In the radiation measuring device according to the embodiment of the present invention configured as described above, when the degree of vacuum in the vacuum container 1 decreases due to, for example, stopping the vacuum pump 10, the vacuum probe 11 first discharges. At this time, the current detector 13
is activated and outputs a vacuum level reduction signal to the outside. This signal enters the base of the high-voltage switch transistor 15, turns on the high-voltage switch transistor 15, cuts off the high voltage being applied to the MCP 3, and prevents permanent damage to the MCP 3. Further, when the high voltage switch transistor 15 is turned on, the high voltage power supply 8 is protected by the resistor 14 connected in series.

It should be noted that the present invention is not limited to the embodiments described above, and can be implemented with modifications as described below.

[1] The vacuum probe is not limited to the one shown in FIG. 3, and a vacuum gauge capable of high-speed operation that flows a small amount of gas may be used instead.

[2] In addition to the vacuum probe near MCP3,
If it is provided near the vacuum pump 10 or near the opening of the vacuum container 1, there is an advantage that a decrease in the degree of vacuum can be detected more quickly.
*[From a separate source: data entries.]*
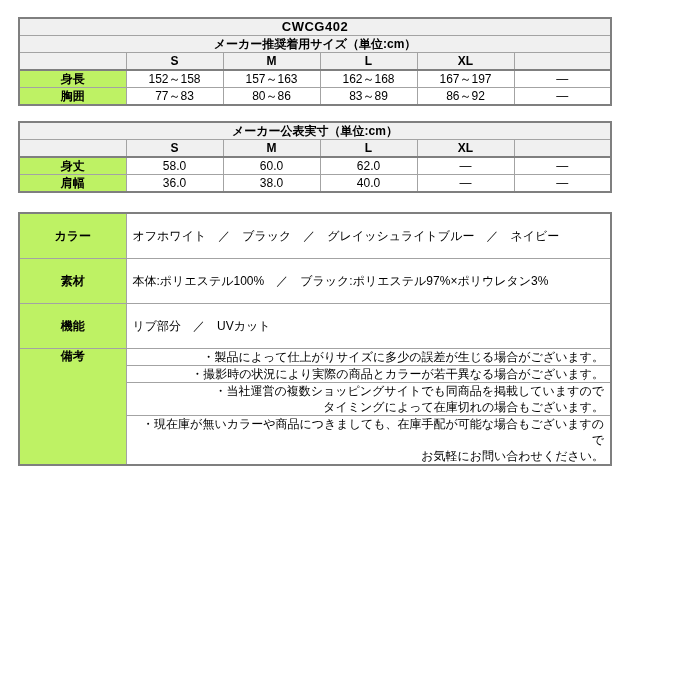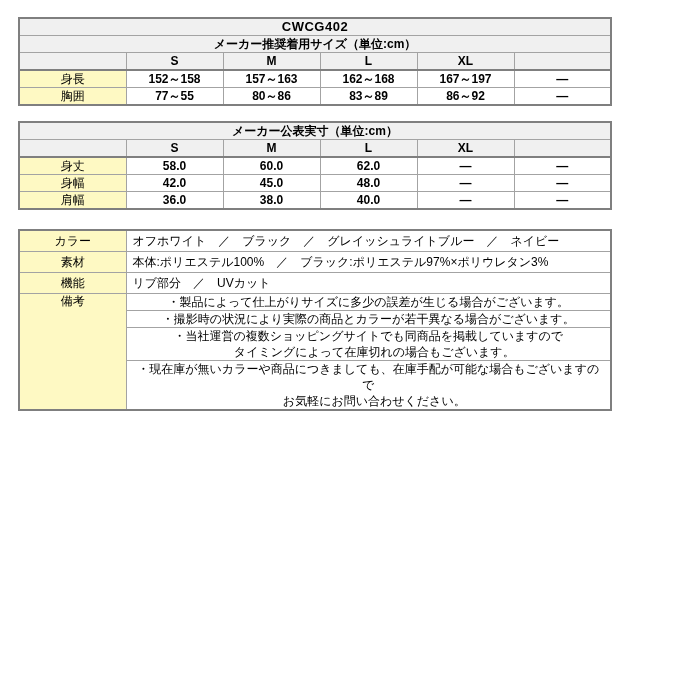--- a/index.html
+++ b/index.html
@@ -53,8 +53,8 @@
     letter-spacing: 0.5px;
   }
   td.rowlbl {
-    font-weight: normal;
-    background: #fef9c3;
+    font-weight: bold;
+    background: #bef264;
   }
   td.val {
     background: #ffffff;

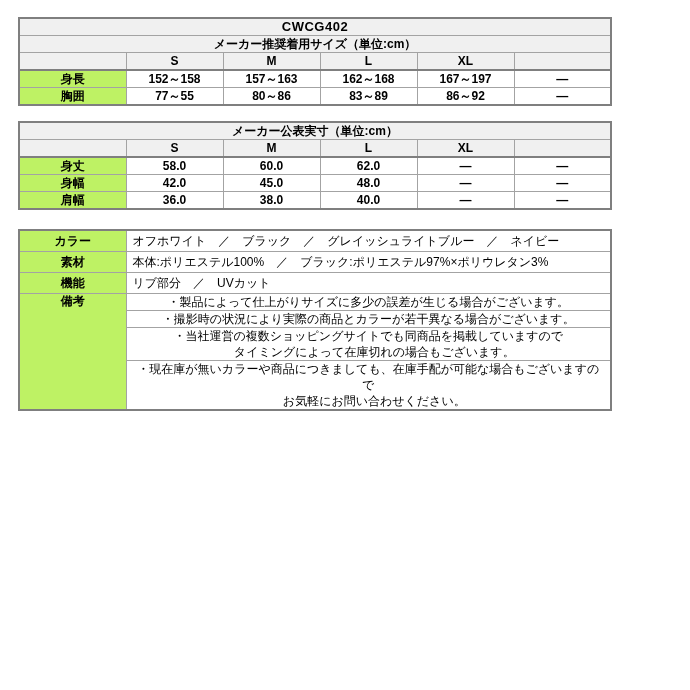--- a/index.html
+++ b/index.html
@@ -58,7 +58,6 @@
   }
   td.val {
     background: #ffffff;
-    font-weight: bold;
   }
   
   td.info-content {

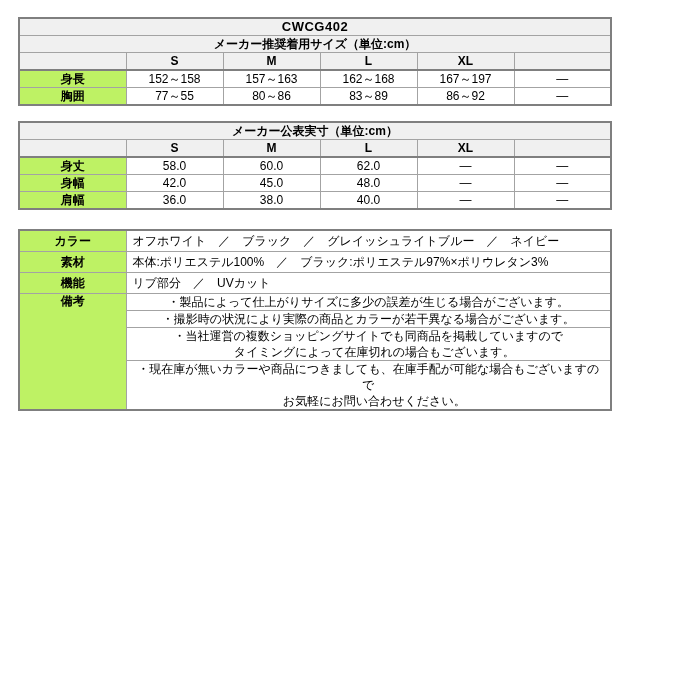--- a/index.html
+++ b/index.html
@@ -124,7 +124,7 @@
       </tr>
       <tr>
         <td class="rowlbl">胸囲</td>
-        <td class="val">77～55</td>
+        <td class="val">77～83</td>
         <td class="val">80～86</td>
         <td class="val">83～89</td>
         <td class="val">86～92</td>

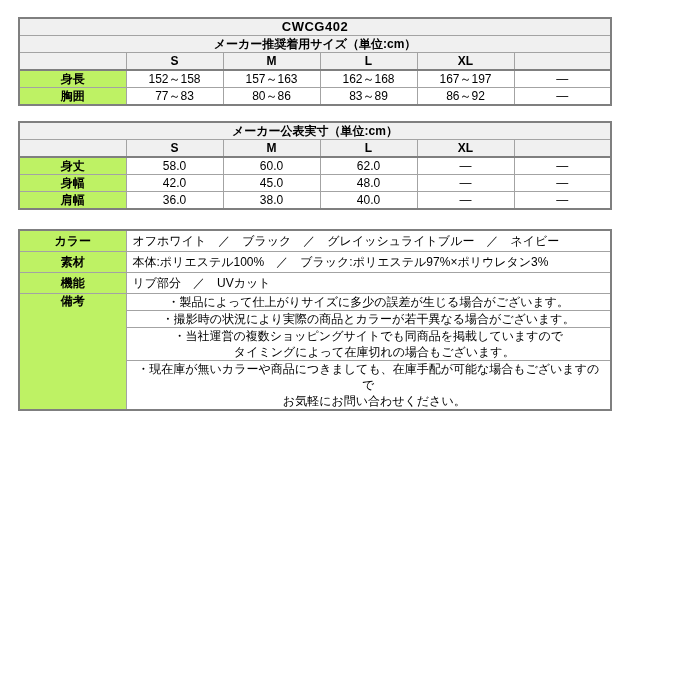--- a/index.html
+++ b/index.html
@@ -165,14 +165,6 @@
         <td class="val">—</td>
       </tr>
       <tr>
-        <td class="rowlbl">身幅</td>
-        <td class="val">42.0</td>
-        <td class="val">45.0</td>
-        <td class="val">48.0</td>
-        <td class="val">—</td>
-        <td class="val">—</td>
-      </tr>
-      <tr>
         <td class="rowlbl">肩幅</td>
         <td class="val">36.0</td>
         <td class="val">38.0</td>

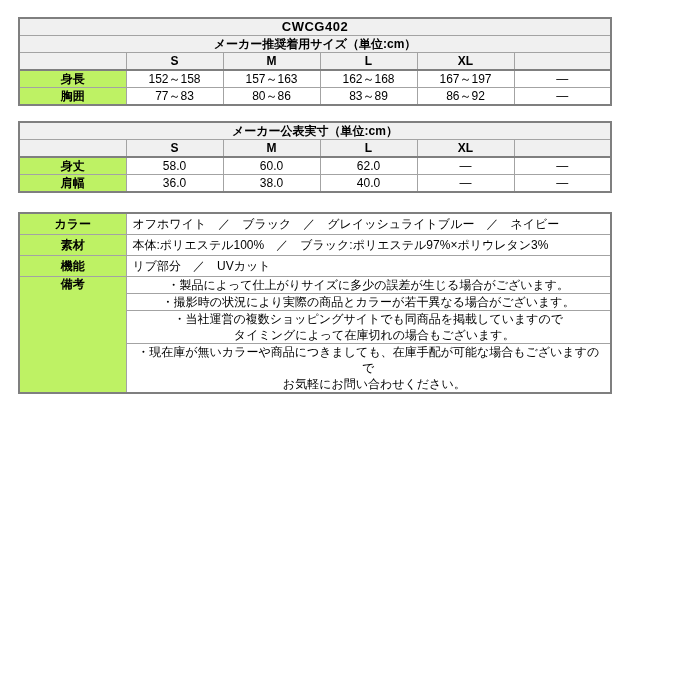--- a/index.html
+++ b/index.html
@@ -62,7 +62,7 @@
   
   td.info-content {
     text-align: left;
-    padding: 3px 6px;
+    padding: 15px 6px;
     background: #ffffff;
   }
   td.notes-lbl {

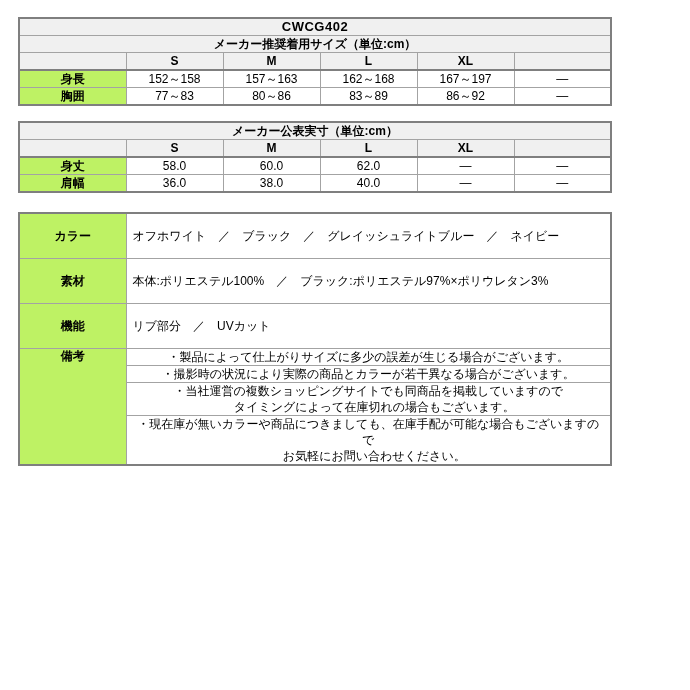--- a/index.html
+++ b/index.html
@@ -77,7 +77,7 @@
     font-size: 12px;
     line-height: 16px;
     padding: 0 6px;
-    text-align: center;
+    text-align: right;
     border-bottom: 1px solid #a3a3a3;
     white-space: pre-line;
   }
[3] The radiation measuring device according to the present invention can be used as a sensor.
Since it uses MCP, it can be directly applied to measurements of electron beams or charged particles in vacuum.

[Effect of idea]

As described in detail above, according to the present invention, a vacuum probe is provided in the vacuum container in which the MCP is placed, and the vacuum probe is installed in the vacuum container so that the vacuum level within the vacuum container does not decrease to a level that would cause permanent damage to the MCP. Since the high voltage applied to the MCP is quickly detected by detecting a drop in the voltage, it is possible to prevent permanent damage to the MCP and completely eliminate the problems of conventional devices. .
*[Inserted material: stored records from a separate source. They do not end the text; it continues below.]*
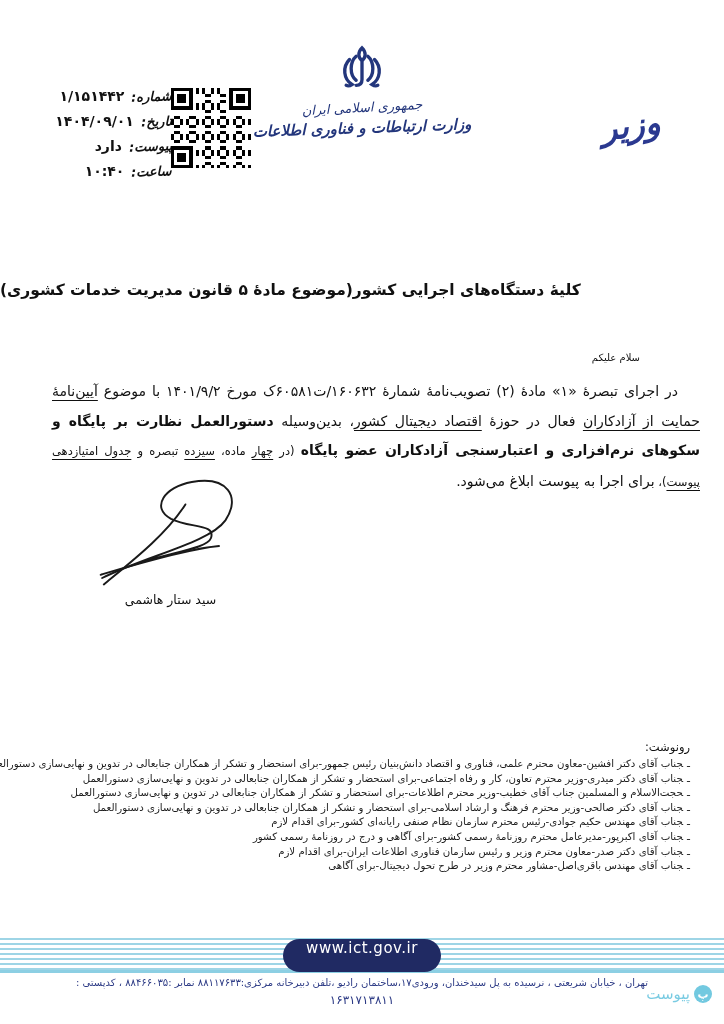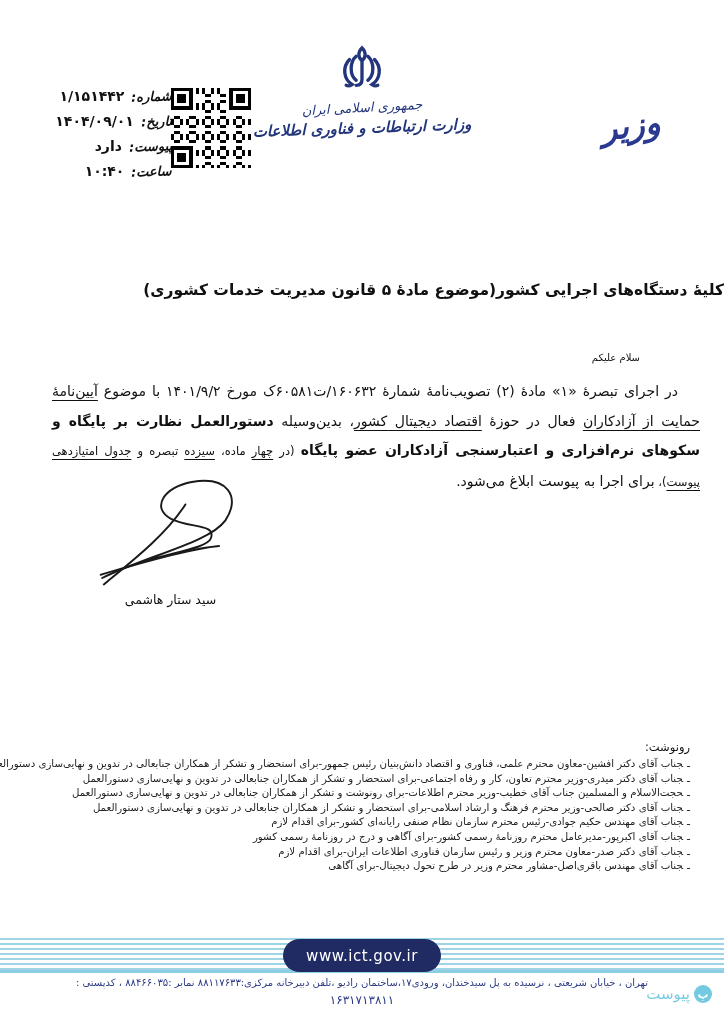--- a/index.html
+++ b/index.html
@@ -21,7 +21,7 @@
   .minister{position:absolute;top:106px;right:64px;color:#2b3990;font-size:33px;font-weight:bold;
             font-style:italic;transform:rotate(-7deg);}
   
-  .title{position:absolute;top:281px;left:0;width:100%;text-align:right;font-weight:bold;
+  .title{position:absolute;top:281px;left:0;width:100%;text-align:left;font-weight:bold;
          font-size:15.5px;direction:rtl;}
   
   .greeting{position:absolute;top:352px;right:84px;font-size:10px;direction:rtl;}

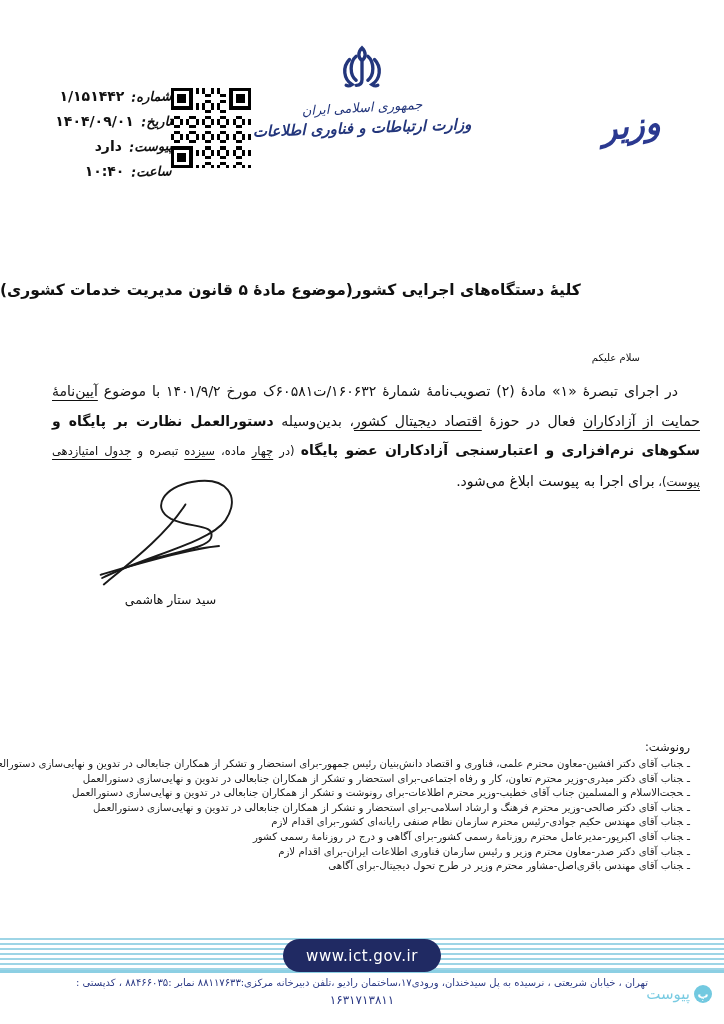--- a/index.html
+++ b/index.html
@@ -286,7 +286,7 @@
     <div>
         <div class="cc-item"><span class="dash">ـ</span><span>جناب آقای دکتر افشین-معاون محترم علمی، فناوری و اقتصاد دانش‌بنیان رئیس جمهور-برای استحضار و تشکر از همکاران جنابعالی در تدوین و نهایی‌سازی دستورالعمل</span></div>
         <div class="cc-item"><span class="dash">ـ</span><span>جناب آقای دکتر میدری-وزیر محترم تعاون، کار و رفاه اجتماعی-برای استحضار و تشکر از همکاران جنابعالی در تدوین و نهایی‌سازی دستورالعمل</span></div>
-        <div class="cc-item"><span class="dash">ـ</span><span>حجت‌الاسلام و المسلمین جناب آقای خطیب-وزیر محترم اطلاعات-برای رونوشت و تشکر از همکاران جنابعالی در تدوین و نهایی‌سازی دستورالعمل</span></div>
+        <div class="cc-item"><span class="dash">ـ</span><span>حجت‌الاسلام و المسلمین جناب آقای خطیب-وزیر محترم اطلاعات-برای استحضار و تشکر از همکاران جنابعالی در تدوین و نهایی‌سازی دستورالعمل</span></div>
         <div class="cc-item"><span class="dash">ـ</span><span>جناب آقای دکتر صالحی-وزیر محترم فرهنگ و ارشاد اسلامی-برای استحضار و تشکر از همکاران جنابعالی در تدوین و نهایی‌سازی دستورالعمل</span></div>
         <div class="cc-item"><span class="dash">ـ</span><span>جناب آقای مهندس حکیم جوادی-رئیس محترم سازمان نظام صنفی رایانه‌ای کشور-برای اقدام لازم</span></div>
         <div class="cc-item"><span class="dash">ـ</span><span>جناب آقای اکبرپور-مدیرعامل محترم روزنامهٔ رسمی کشور-برای آگاهی و درج در روزنامهٔ رسمی کشور</span></div>

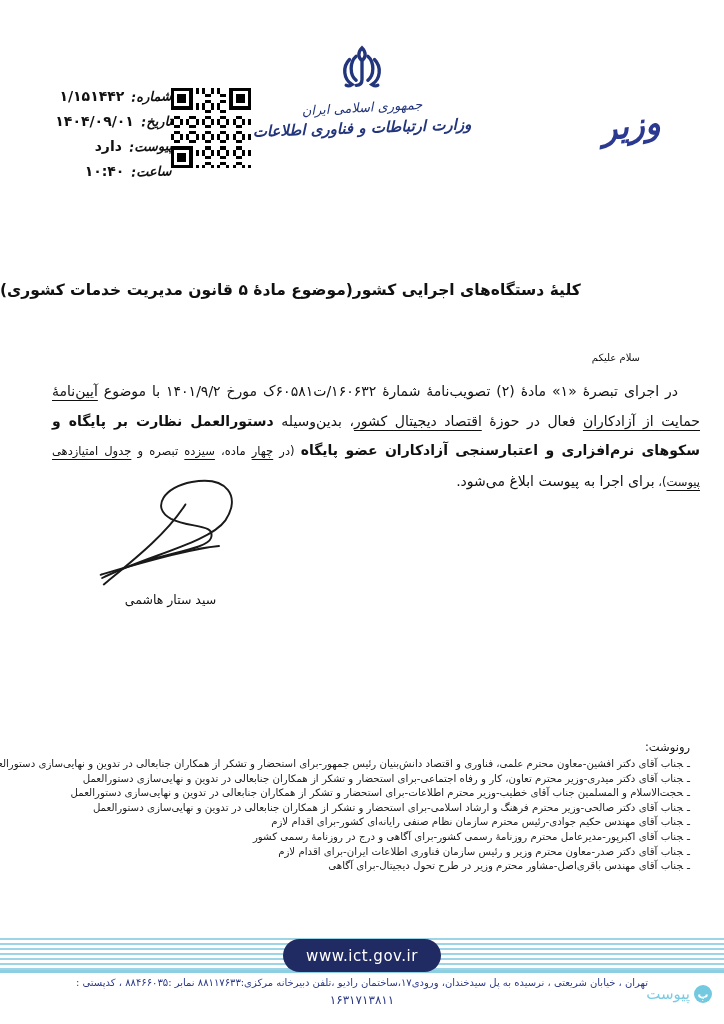--- a/index.html
+++ b/index.html
@@ -44,7 +44,7 @@
            background:repeating-linear-gradient(to bottom,#9ed5e6 0 2px,#ffffff 2px 5px);}
   .stripe-thick{position:absolute;top:970px;left:0;width:724px;height:3px;background:#8ccfe3;}
   .pill{position:absolute;top:939px;left:50%;transform:translateX(-50%);width:158px;height:33px;
-        background:#202a63;border-radius:17px;display:flex;align-items:center;justify-content:center;}
+        background:#202a63;border-radius:17px;display:flex;align-items:flex-start;justify-content:center;}
   .pill span{color:#fff;font-size:15px;letter-spacing:.5px;}
   .address{position:absolute;top:977px;left:0;width:100%;text-align:center;font-size:10px;
            color:#2c3a85;direction:rtl;}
[Brief explanation of drawings]

Fig. 1 is a block diagram showing a conventional example of a radiation measuring device using MCP as a sensor, Fig. 2 is a block diagram showing a radiation measuring device according to an embodiment of the present invention, and Fig. 3 is a block diagram showing a radiation measuring device according to an embodiment of the present invention. It is a detailed view. 1... Vacuum vessel, 2... Incident radiation, 3... Microchannel plate (MCP), 4... Preamplifier, 5... Waveform shaping circuit, 6... Counter, 7
...Data processing device, 8...High voltage power supply, 9...Bias power supply, 10...Vacuum pump, 11...Vacuum probe, 11a...Probe support, 11b, 1
1c... Probe electrode, 12... High voltage power supply for vacuum probe, 13... Current detector, 14... Resistor,
15... High voltage switch transistor, 16...
...Zetryoku board.

Claims (1)

[Scope of utility model registration request] In a radiation measurement device that measures radiation incident into a vacuum container maintained at a high vacuum using a microchannel plate placed in the container, a pair of probe electrodes are provided protruding from a probe support at an interval, and one A high voltage is applied between the pair of probe electrodes by a dedicated high voltage power supply, and a vacuum probe with a current detector connected in series is provided in the vacuum container, and a high voltage is applied to apply a high voltage to the microchannel plate. A resistor is connected in series with the power supply, and one output of this resistor is connected to the microchannel plate and the other is connected to the emitter of a high voltage switch transistor, and the collector of this high voltage switch transistor is connected to the microchannel plate. The output signal of the current detector is connected to the base of the transistor, and the distance between the pair of probe electrodes of the vacuum probe and the voltage to be applied are A radiation measurement device characterized in that the microchannel plate is set so that discharge occurs between the probe electrodes at a degree of vacuum that allows for a predetermined margin in the degree of vacuum that causes permanent damage.